Aetiology of sudden death in infancy
Much research has been undertaken in the past few decades to try to find a reason for the death of infants where the clinical history, examination of the scene of death and autopsy has not found a fatal diagnosis. These infants have been labelled as dying from SIDS, and research has indicated that they do have some common characteristics. For 20–30% of infants who appear to have died suddenly and unexpectedly, a clear cause of death is found through either the clinical history, death scene examination or autopsy. These cases can then be considered explained SUDI deaths.
Explained SUDI
Infection
Sudden and overwhelming infection is a possible cause of sudden infant death. Pneumococcal or meningococcal septicaemia or meningitis are often of particularly sudden onset, especially in the young infant. The diagnosis should be clear at autopsy.
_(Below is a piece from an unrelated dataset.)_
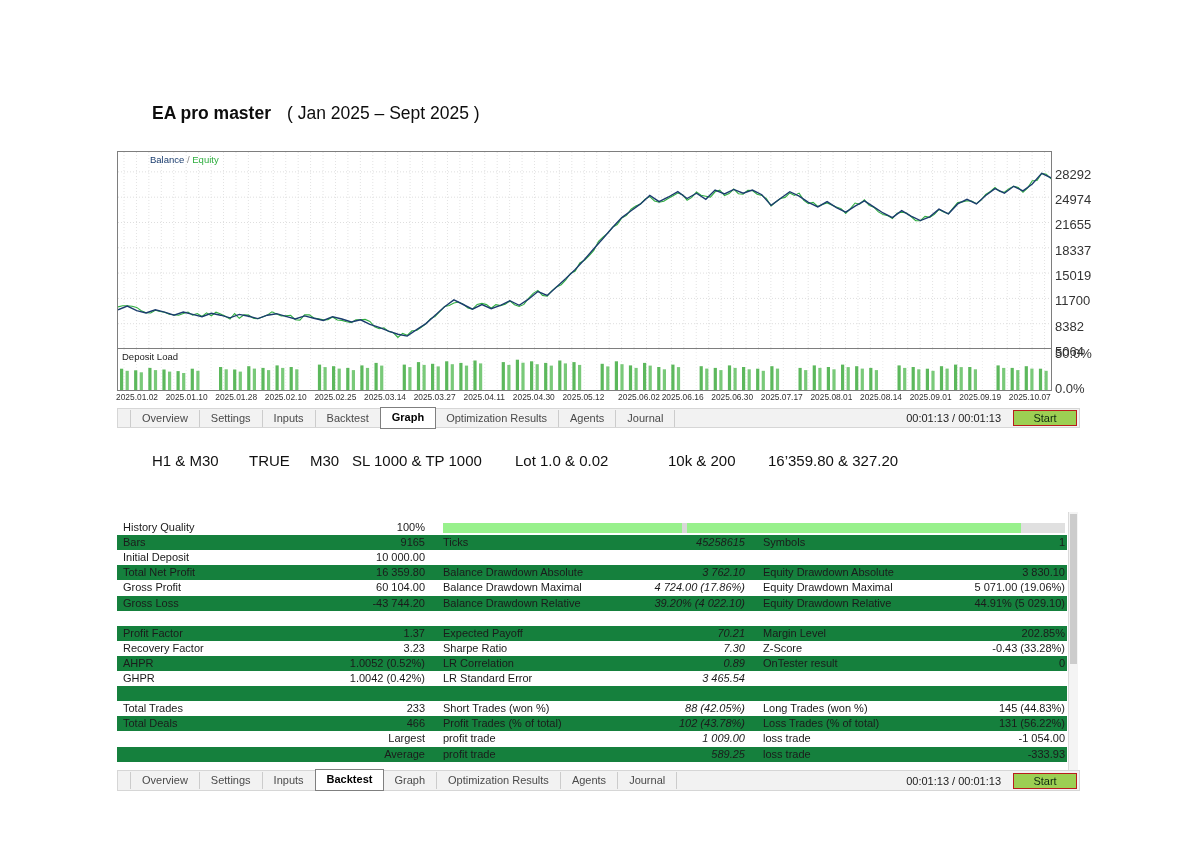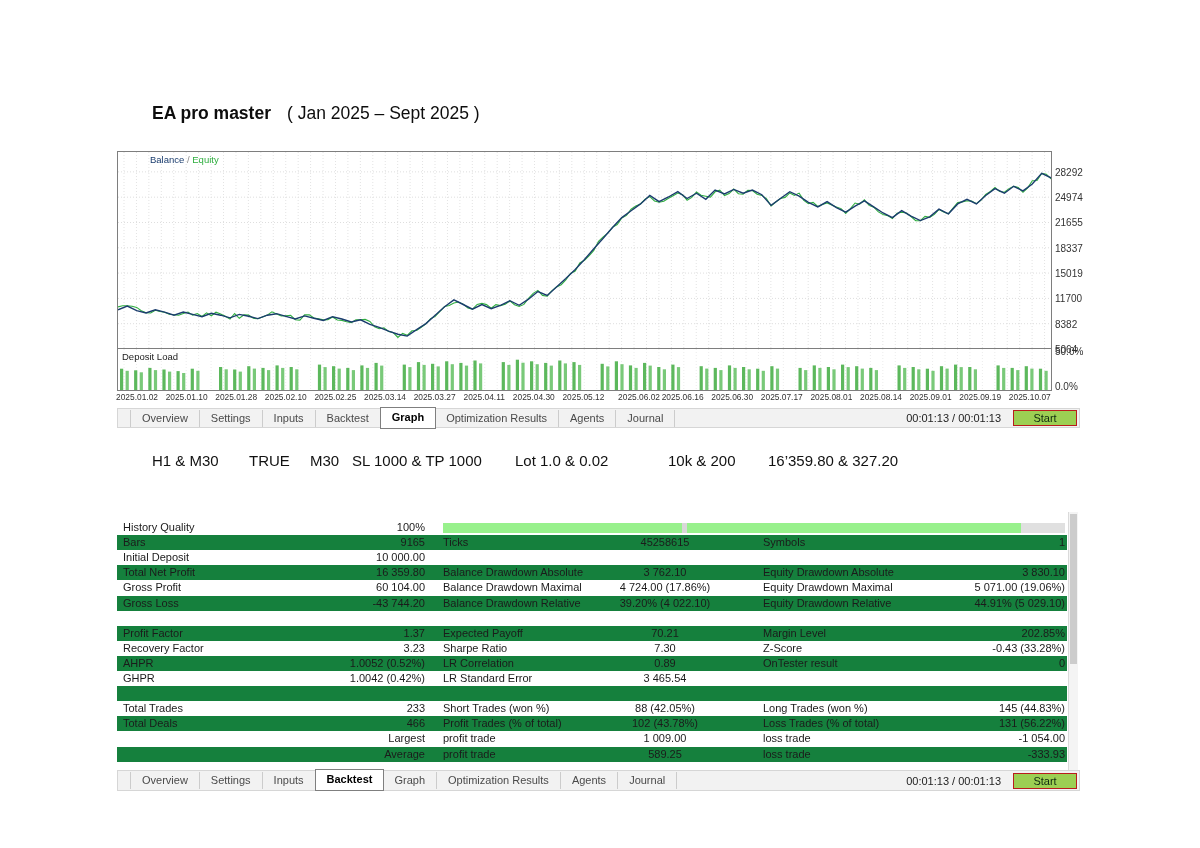"28292" .ylab { font-size: 10px -> 13px }
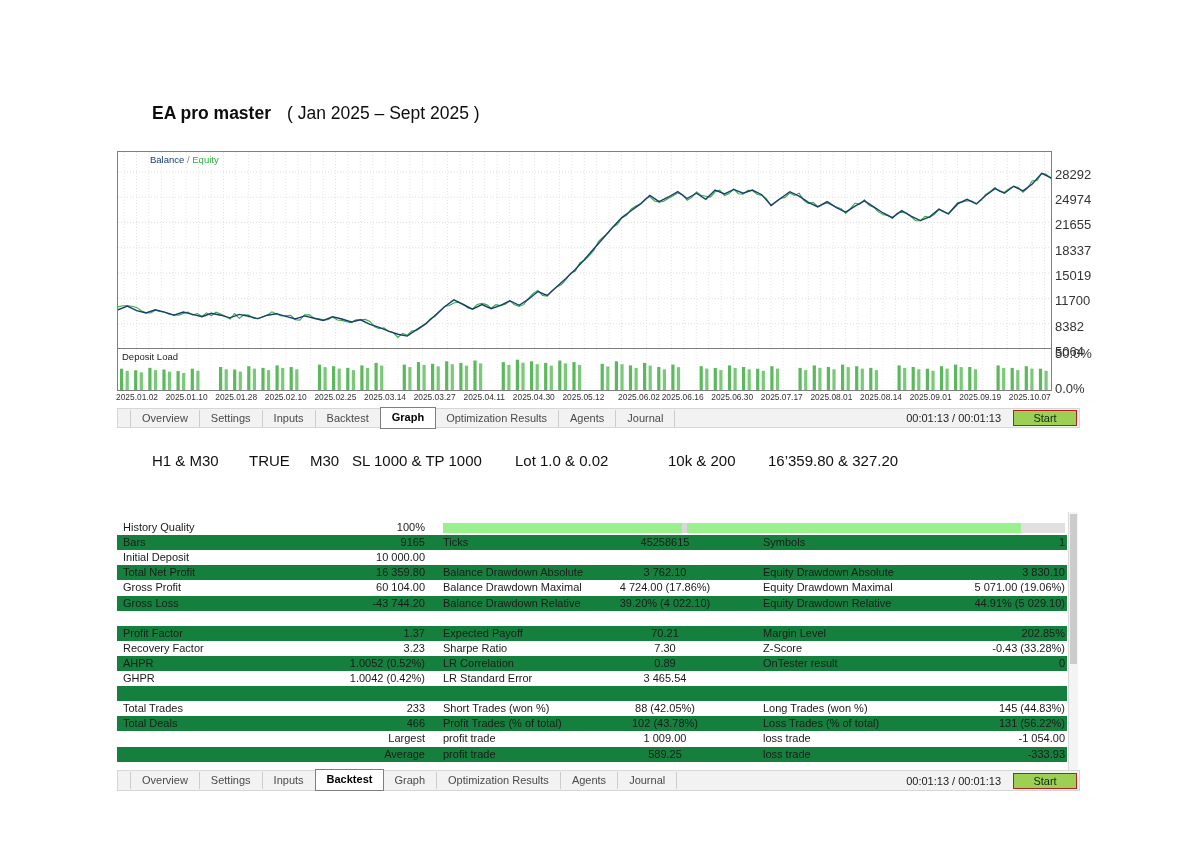"45258615" .c2v { font-style: none -> italic; text-align: center -> right }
As evidence of minor infection may be found in infants who have a final diagnosis of SIDS, the pathologist must be convinced that the evidence of infection found is of a degree sufficient to explain the death.
Homicide
Homicide must always be kept in mind, especially in the situation where there have been other siblings who have apparently died from SIDS. In general, it is thought that less than 5% of SIDS cases may in fact be homicide. As intentional suffocation is virtually impossible to distinguish from SIDS at autopsy, this diagnosis may not be confirmed unless there are other significant injuries or a confession.
Accidental asphyxia
For some infants it is clear at the death scene that death has been due to accidental asphyxia. Some infants have been found dead caught in the bars of their cot or found strangled on a stray piece of cord. It is likely that any infant would die if they got themselves into such a situation. For other infants, the scene may have been suspicious for accidental asphyxia, for example if the infant was found lying under a parent, but it cannot be proven that the infant’s airway was completely obstructed at the time of death. The question then arises as to whether the particular infant may have been more vulnerable in a potentially unsafe sleep situation than an otherwise normal infant would be expected to be.